Wohl kaum, denn entweder verbrachte sie die meisten Stunden des Tages in den Armen ihres siebzehn Jahre jüngeren Liebhabers Levin Schücking oder schrieb – inspiriert von ihrem Lover – ein Gedicht nach dem anderen. Sie nennt ihn “Meine Muse”, will ihn heiraten. Doch die Muse erhört sie nicht. Er macht sich auf den Staub, verliebt sich in eine Jüngere und heiratet diese – Glück in der Lyrik, Pech in der Liebe.
Das “Neue Schloss”
Einen kurzen Halt legen wir beim “Neuen Schloss” ein, welches sich in unmittelbarer Nähe der “Alten Burg” befindet. Hier wohnten die betuchten geistlichen Würdenträger der Stadt. So wie die “Alte Burg” thront der Barockbau imposant über See und Stadt.

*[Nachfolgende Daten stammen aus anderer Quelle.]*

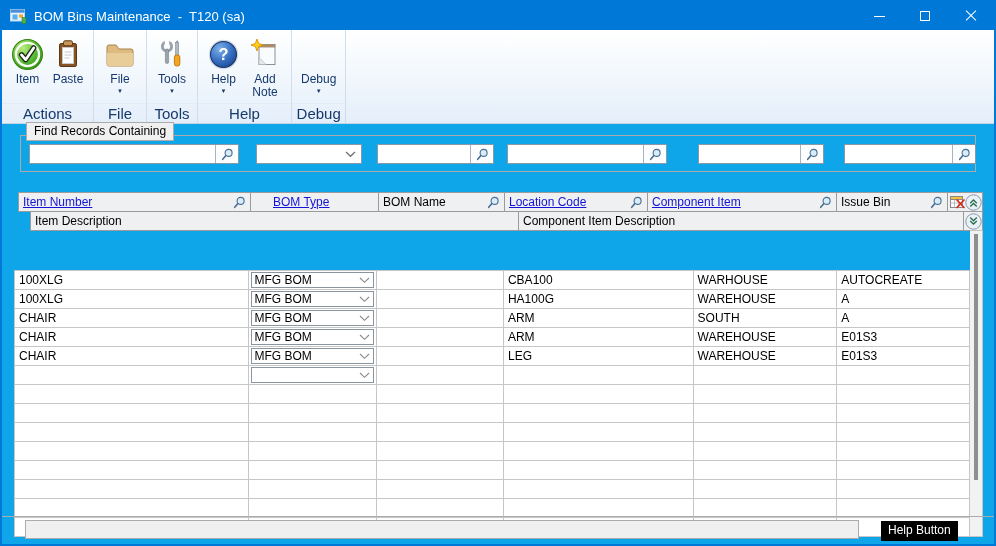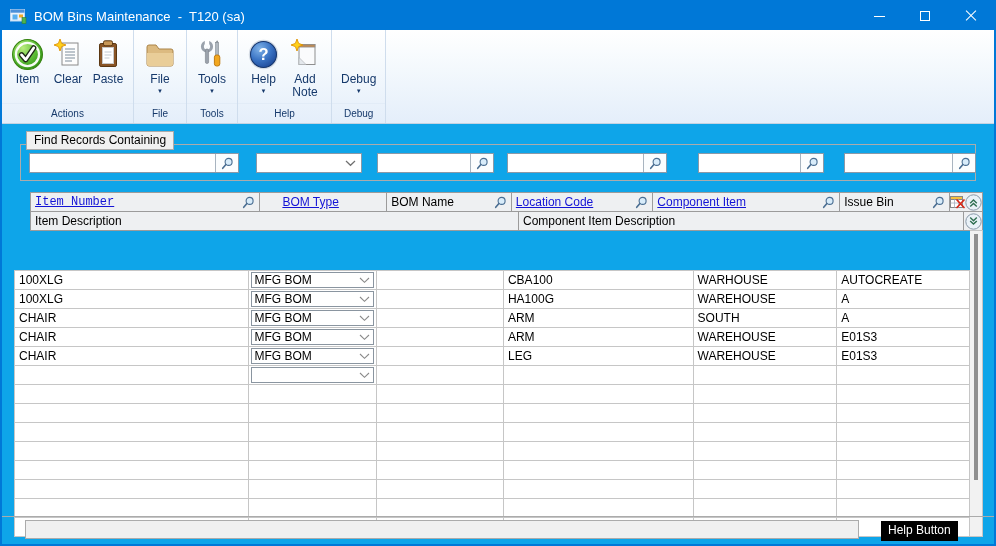--- a/index.html
+++ b/index.html
@@ -25,36 +25,36 @@
   .ribbon{position:absolute;left:0;right:0;top:28px;height:94px;
     background:linear-gradient(180deg,#ffffff 0%,#f4f9fd 40%,#e4eefa 100%);
     border-bottom:1px solid #c5d3e2;display:flex;}
   .rgroup{display:flex;flex-direction:column;border-right:1px solid #cfdded;}
   .rbuttons{flex:1;display:flex;align-items:stretch;padding:3px 5px 0 5px;}
   .rbtn{display:flex;flex-direction:column;align-items:center;padding:2px 4px 0 4px;min-width:38px;}
   .rbtn .icon{height:38px;display:flex;align-items:center;justify-content:center;}
   .rbtn .lbl{font-size:12px;color:#16396b;text-align:center;line-height:13px;}
   .rbtn .lbl.wrap{width:34px;}
   .rbtn .arrow{font-size:6px;color:#16396b;margin-top:2px;line-height:6px;}
-  .rgroup-label{height:20px;font-size:10px;color:#16396b;text-align:center;line-height:19px;border-top:1px solid #e2ecf7;}
+  .rgroup-label{height:20px;font-size:15px;color:#16396b;text-align:center;line-height:19px;border-top:1px solid #e2ecf7;}
   
-  .findbox{position:absolute;left:18px;top:142px;width:956px;height:37px;border:1px solid #ababab;}
+  .findbox{position:absolute;left:18px;top:133px;width:956px;height:37px;border:1px solid #ababab;}
   .findlabel{position:absolute;left:5px;top:-14px;padding:1px 7px 2px 7px;border:1px solid #ababab;background:#f0f0f0;font-size:12px;color:#000;white-space:nowrap;}
   .lookup{position:absolute;top:8px;height:20px;display:flex;border:1px solid #8a99a8;background:#fff;}
   .lookup input{flex:1;min-width:0;border:none;outline:none;padding:0 3px;font-size:12px;font-family:"Liberation Sans",sans-serif;background:#fff;}
   .lbtn{width:23px;border-left:1px solid #a8b4c0;background:#fbfdfe;display:flex;align-items:center;justify-content:center;}
   .fcombo{position:absolute;top:8px;height:20px;border:1px solid #8a99a8;background:#fff;display:flex;align-items:center;}
   .fcombo .chev{margin-left:auto;margin-right:5px;display:flex;}
   .f1{left:8px;width:210px;} .f2{left:235px;width:106px;} .f3{left:356px;width:117px;}
   .f4{left:486px;width:160px;} .f5{left:677px;width:126px;} .f6{left:823px;width:132px;}
   
   .grid{position:absolute;left:12px;top:190px;width:969px;font-size:12px;}
   .ghead1,.ghead2{display:flex;}
   .hcell{height:20px;border:1px solid #9b9b9b;margin-left:-1px;background:#eef0f2;display:flex;align-items:center;padding:0 4px;overflow:hidden;white-space:nowrap;}
-  .hcell:first-child{margin-left:16px;font-family:Liberation Mono, monospace;}
+  .hcell:first-child{margin-left:4px;}
   .hlink{color:#1414d6;text-decoration:underline;cursor:pointer;}
   .hmag{margin-left:auto;flex:none;}
   .hicons{height:20px;flex:1;border:1px solid #9b9b9b;margin-left:-1px;background:#eef0f2;display:flex;align-items:center;justify-content:flex-end;gap:0;}
   .ghead2{margin-top:-1px;}
   .h2cell{height:20px;border:1px solid #9b9b9b;margin-left:-1px;background:#eef0f2;display:flex;align-items:center;padding:0 4px;overflow:hidden;white-space:nowrap;}
   .h2cell:first-child{margin-left:16px;}
   .h2btn{height:20px;width:20px;flex:none;border:1px solid #9b9b9b;margin-left:-1px;background:#eef0f2;display:flex;align-items:center;justify-content:center;}
   .gbody{display:flex;margin-top:-1px;}
   .gcols{width:956px;border-left:1px solid #c6c6c6;border-top:1px solid #c6c6c6;margin-top:40px;}
   .grid-row{display:flex;height:19px;background:#fff;}
@@ -121,30 +121,20 @@
               <circle cx="16" cy="16" r="11.2" fill="none" stroke="#ffffff" stroke-width="2.2" opacity="0.95"></circle>
               <path d="M10.2 16.3 L14.2 21 L22 9.6" fill="none" stroke="#1f2a18" stroke-width="5.2" stroke-linecap="round" stroke-linejoin="round"></path>
               <path d="M10.2 16.3 L14.2 21 L22 9.6" fill="none" stroke="#ffffff" stroke-width="2.6" stroke-linecap="round" stroke-linejoin="round"></path>
             </svg>
           </span>
           <span class="lbl">Item</span>
         </div>
         <div class="rbtn">
           <span class="icon">
             <svg width="32" height="32" viewBox="0 0 32 32">
-              <rect x="10" y="5" width="16" height="22" fill="#fdfdfd" stroke="#8a8a8a"></rect>
-              <path d="M13 11h10 M13 14h10 M13 17h10 M13 20h10 M13 23h7" stroke="#a8b2bc" stroke-width="1.3" fill="none"></path>
-              <path d="M8 1 L9.6 5.4 L14 7 L9.6 8.6 L8 13 L6.4 8.6 L2 7 L6.4 5.4 Z" fill="#ffd11a" stroke="#e09200" stroke-width="0.9"></path>
-            </svg>
-          </span>
-          <span class="lbl">Clear</span>
-        </div>
-        <div class="rbtn">
-          <span class="icon">
-            <svg width="32" height="32" viewBox="0 0 32 32">
               <rect x="7.5" y="5.5" width="17" height="23" rx="1.6" fill="#8a5526" stroke="#5a3712"></rect>
               <rect x="10.5" y="9.5" width="11" height="16" fill="#ffffff" stroke="#c8c8c8"></rect>
               <path d="M12.5 14h7 M12.5 17h7 M12.5 20h5" stroke="#c2cad2" stroke-width="1.1" fill="none"></path>
               <rect x="11.5" y="2.8" width="9" height="5" rx="1.6" fill="#c89858" stroke="#5a3712"></rect>
             </svg>
           </span>
           <span class="lbl">Paste</span>
         </div>
       </div>
       <div class="rgroup-label">Actions</div>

Die letzten Jahre der Droste – das Fürstenhäusle
Ich bin seit acht Tagen eine grandiose Grundbesitzerin. Ich habe das Fürstenhäuschen, nebst dem dazugehörigen Weinberge erstanden, und wofür? Für 400 Reichsthaler!
Annette von Droste-Hülshoff
Das nächste Ziel unseres Droste-Rundganges ist das Fürstenhäusle inmitten von Weinbergen, welches die Dichterin im Rahmen einer Auktion ersteigert hatte. Finanziert wurde die Immobilie vom Honorar für ihre Novelle “Die Judenbuche”.
Die Droste konnte ihr Eigentum, das sie erst fünf Jahre vor ihrem Tod erworben hatte, aus Gesundheitsgründen kaum mehr genießen. Annette von Droste-Hülshoff blieb zeit ihres Lebens unverheiratet. Sie verstarb 1848 im Alten Schloss an einer schweren Lungenentzündung und fand am Ortsfriedhof von Meersburg in der Nähe der alten Friedhofskapelle ihre letzte Ruhestätte.
Heute beherbergt das Fürstenhäusle ein kleines sehr gemütliches Museum, das an die Droste erinnert. Zu sehen sind Möbelstücke und ihr Biedermeier-Sekretär, an dem viele ihrer Werke entstanden sind. Noch heute ist die Droste in Meersburg allgegenwärtig. In zahlreichen Souvenirshops findet man ihr Bildnis auf Kaffeehäferl oder Postern.
Am Fürstenhäusle endet auch die Stadtführung. Soviel Kultur macht hungrig, Kaffee und Kuchen oder Sauerbraten mit Spätzle? “Schau ma mal”, was uns die Lokalszene in Meeresburg so bieten wird.